Панайотис несколько смутился.
— И еще, — я смотрел на него, — что означает это возрождение прошлого? Не есть ли это всего лишь пустые слова? Существуют смерть и рождение. Но как может родиться вновь то, что уже умерло! Как может нарушиться поступательное течение времени?
— Мы знаем лишь одно время, а кто ведает замыслы Бога о времени! И разве ты не веришь в возможность воскресения?
— Воскресение мертвого тела не есть новое рождение!
— Завтра я скажу тебе мое решение. Ты ведь приедешь к отцу Анастасиосу?
— Да, — ответил я, — приеду ради тебя и Сельви.
Вскоре после ухода Панайотиса слуга сказал мне, что вечером все званы к деду Абдуррахману, приехал из столицы его старший сын.
Вечером я сидел вместе с другими гостями у деда. Тот был весел, радовался тому, что сын его в милости у султана, вспоминал прошлое. Подобно многим старикам, он вцеплялся в нить беседы, не желая отдавать другим возможность говорить. Но рассказы его были трогательны и все интересны.

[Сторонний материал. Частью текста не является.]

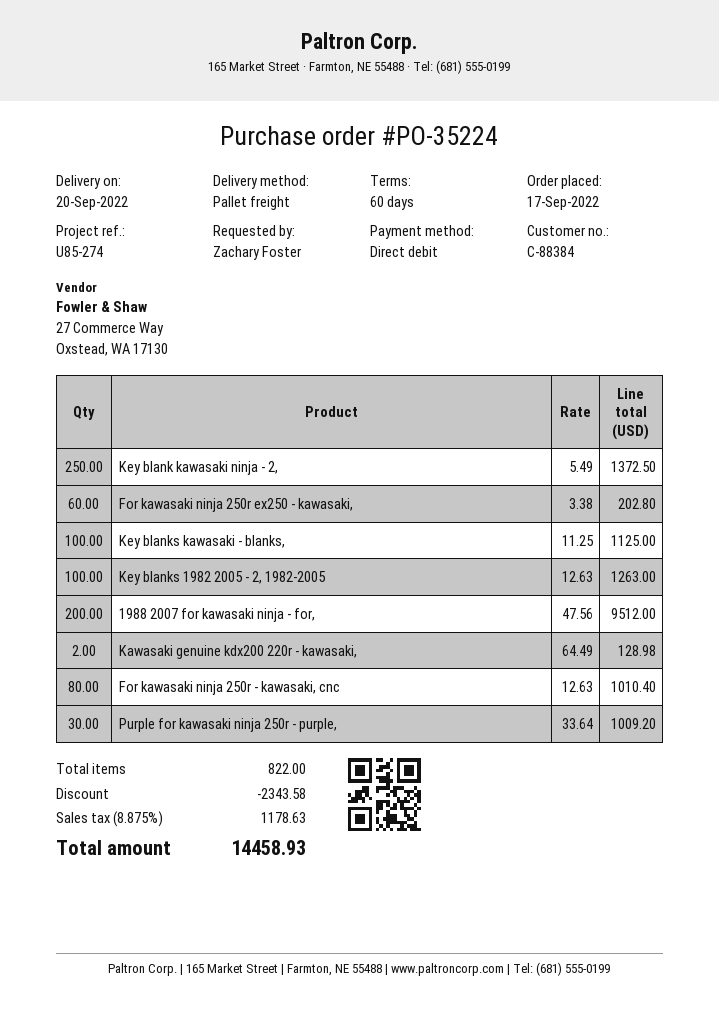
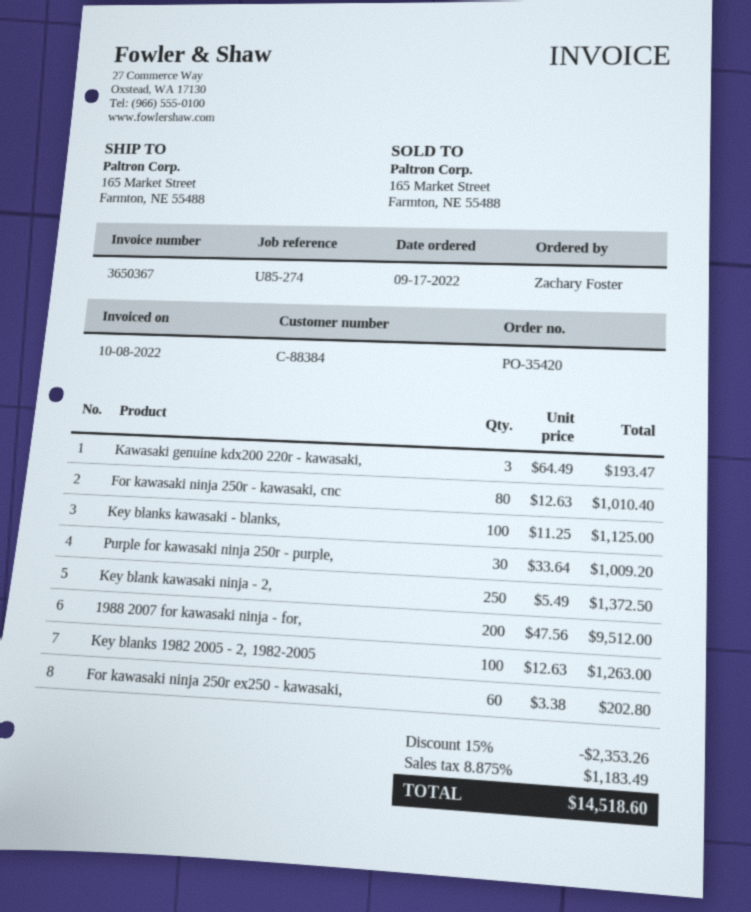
order number: PO-35224 -> PO-35420
Kawasaki genuine kdx200 220r - kawasaki,: 2 x 64.49 = 128.98 -> 3 x 64.49 = 193.47
discount: 2343.58 -> 2353.26
tax: 8.875% = 1178.63 -> 8.875% = 1183.49
total: 14458.93 -> 14518.60

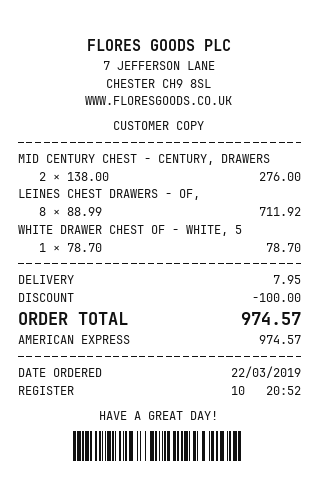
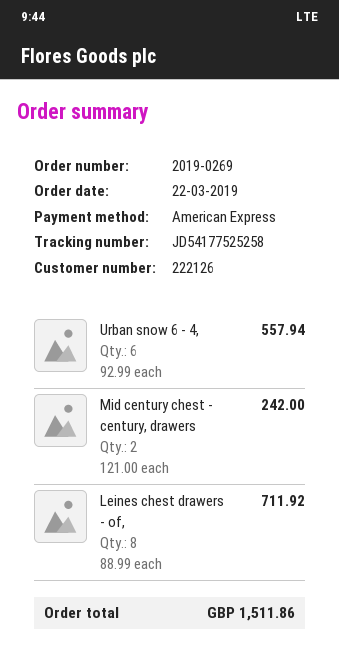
MID CENTURY CHEST - CENTURY, DRAWERS: 2 x 138.00 = 276.00 -> 2 x 121.00 = 242.00
WHITE DRAWER CHEST OF - WHITE, 5: 1 x 78.70 = 78.70 -> none
Urban snow 6 - 4,: none -> 6 x 92.99 = 557.94
discount: 100.00 -> none
shipping: 7.95 -> none
total: 974.57 -> 1511.86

Я слушал и думал о том, что, должно быть, и эти рассказы неправдивы, и все в мире неправдиво, и можно искать правду лишь в собственной душе и только от самого себя можно чего-то требовать.

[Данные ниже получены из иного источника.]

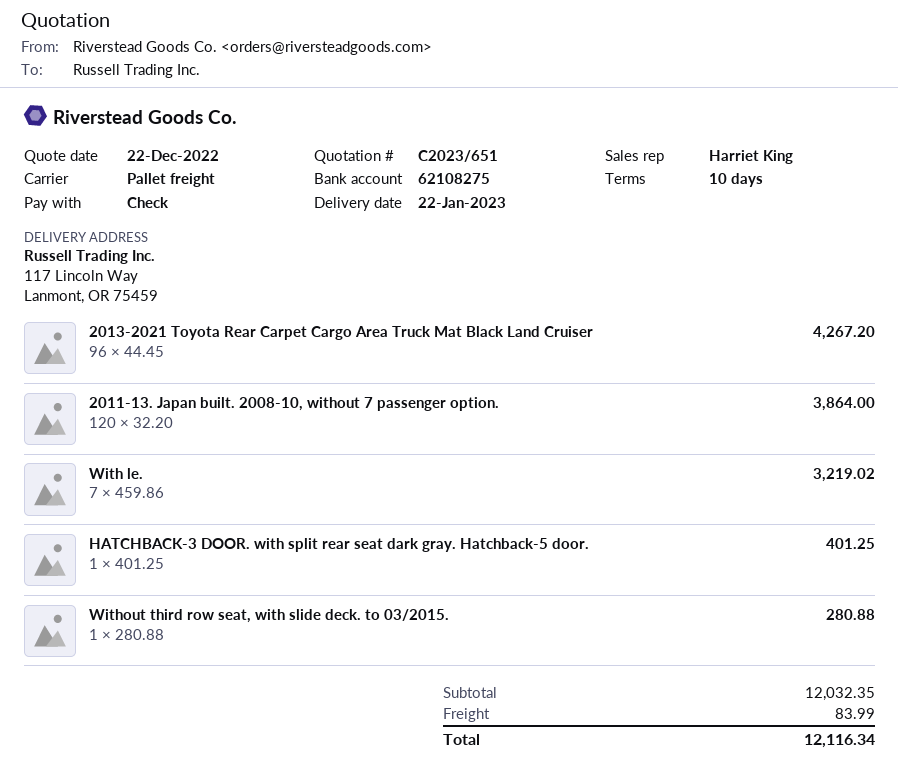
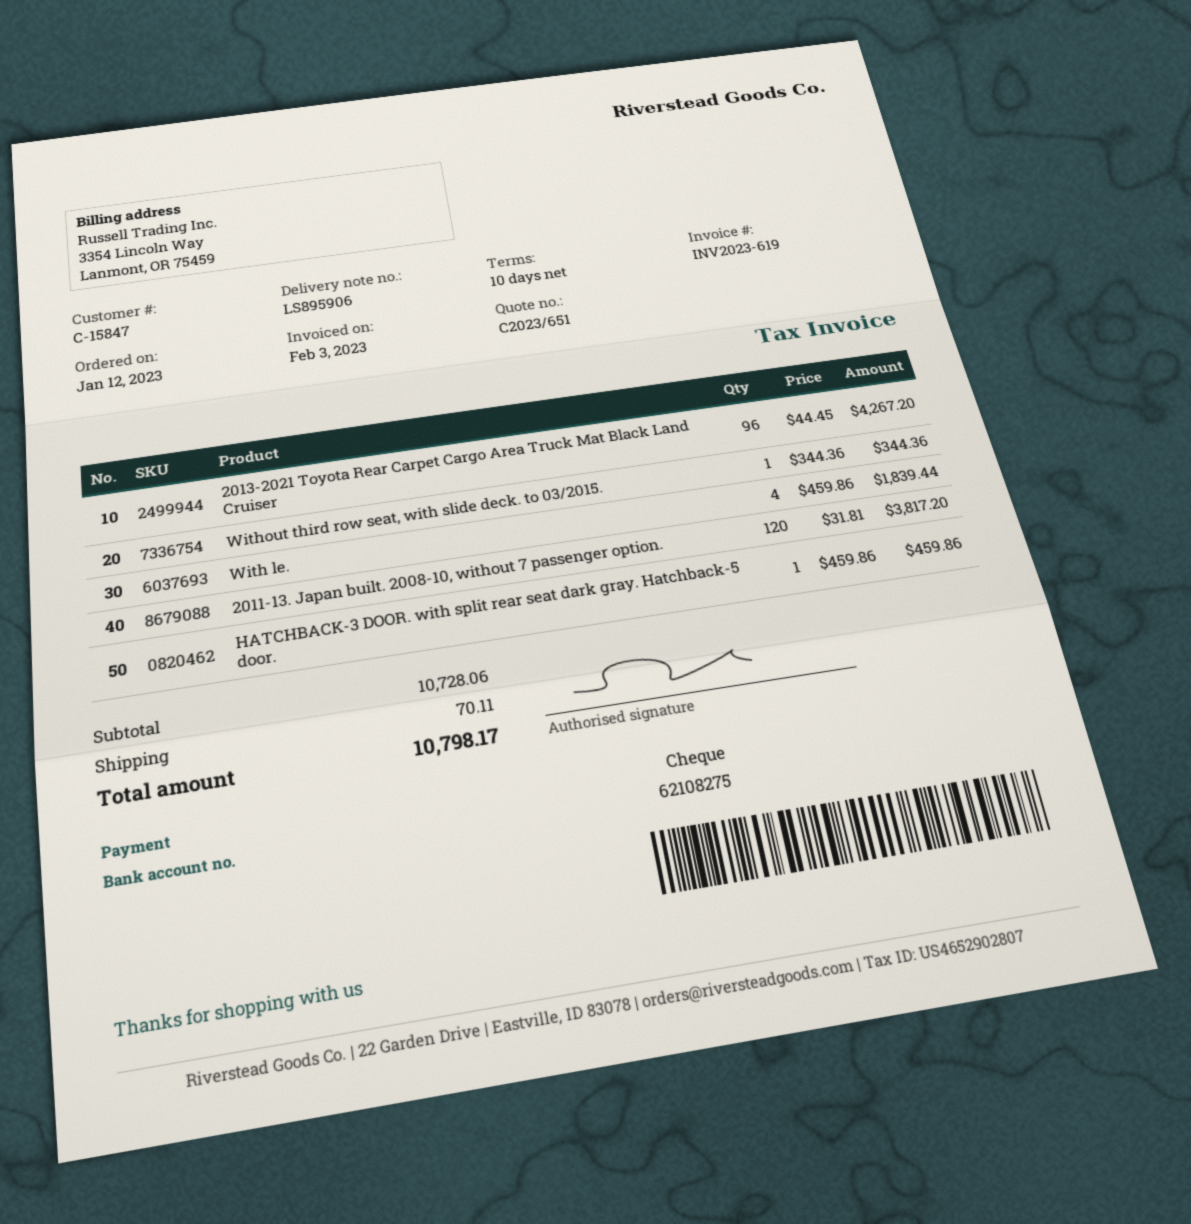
2011-13. Japan built. 2008-10, without 7 passenger option.: 120 x 32.20 = 3864.00 -> 120 x 31.81 = 3817.20
With le.: 7 x 459.86 = 3219.02 -> 4 x 459.86 = 1839.44
HATCHBACK-3 DOOR. with split rear seat dark gray. Hatchback-5 door.: 1 x 401.25 = 401.25 -> 1 x 459.86 = 459.86
Without third row seat, with slide deck. to 03/2015.: 1 x 280.88 = 280.88 -> 1 x 344.36 = 344.36
subtotal: 12032.35 -> 10728.06
shipping: 83.99 -> 70.11
total: 12116.34 -> 10798.17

Дед вспоминал основателя державы Османа Гази, каким он был благочестивым, добрым, заботился о вдовах, сиротах и прочих бедняках, устраивал для них трапезы. Он оставил своему сыну Орхану короткое завещание — дед торжественно поднял указательный палец и заговорил нараспев:
— Если будут искушать тебя непокорством перед Всевышним, не поддавайся! Не совершай ничего, что было бы противно заповедям божиим! Испрашивай совета ученых богословов, познавших священный закон. Прежде чем поступать как бы то ни было, обдумай хорошенько свои поступки. Будь добр с теми, которые покорны тебе. Не скупись на милосердие и благостыню, пусть служат тебе не из страха, но ради твоей доброты!

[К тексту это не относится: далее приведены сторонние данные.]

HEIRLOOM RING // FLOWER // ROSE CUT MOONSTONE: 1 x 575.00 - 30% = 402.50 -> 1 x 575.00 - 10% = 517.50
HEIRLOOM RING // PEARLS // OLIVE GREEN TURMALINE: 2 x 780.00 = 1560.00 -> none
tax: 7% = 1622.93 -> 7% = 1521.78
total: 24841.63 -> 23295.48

Мне стало грустно. Это были правдивые и мудрые слова, но, быть может, и они были всего лишь словами, не оказывающими влияния на действительные поступки людей? Прежде меня всегда трогало то, что после смерти основателя великой державы осталась пара сапог, походная сумка, и кафтан с вышитым на спине полумесяцем, сшит был этот воинский кафтан из прочного сурового полотна, идущего на паруса. Теперь же я вслушивался в слова деда и во всем сомневался. Я ощущал пустоту в душе, а человеку нужно что-то такое, чему бы он мог поклоняться без сомнений и колебаний.
Внезапно из покоев госпожи Зейнаб, где сидели женщины, послышались крики и плач. В саду поднялась суета. Все мы встревожились. Я тотчас подумал, не случилось ли чего с Сельви.
Дальше помню суматоху, шум. Привели плачущего мальчишку, того самого слугу повара, с которым Панайотис свел знакомство. Из носа у мальчика текла кровь, его уже били. Оказалось, его случайно застали у той самой дверцы в сад. Он признался, что проводил Сельви до площади, где ее ожидал Панайотис верхом на коне. Панайотис увез ее. Куда они направились — мальчик не знал. Он сказал, что Сельви ушла по своей доброй воле. Госпожа Зейнаб хватилась, что долго не видит дочери, кинулись искать Сельви, слуги побежали в сад, там и схватили мальчишку, когда он возвращался домой.
Услышав о судьбе дочери, госпожа Зейнаб закричала страшным, диким и пронзительным криком, перешедшим в какой-то вой, словно животное, потерявшее своего детеныша. Вдруг дед Абдуррахман вскочил. Движения его сделались быстрыми, хищными и страшными. Глаза сузились от ярости. Никто не успел помешать ему. Он бросился вперед, схватил несчастного мальчишку за горло и с такой силой ударил головой о стену, что брызнул мозг. Я впервые видел такое. На миг у меня помутилось в глазах. Я увидел мертвое тело, тотчас же как-то странно скорчившееся, худое тельце подростка, увидел кровь, какую-то странную белесую слизь, вещество мозга. Удар был настолько силен, что голова раскололась надвое. И это сделал мой дед, кроткий и смешливый, побаивающийся своей жены. Потому что в нем жил и другой человек, тот самый, что взбирался отважно на стены осажденных крепостей и мог по несколько дней не слезать с седла.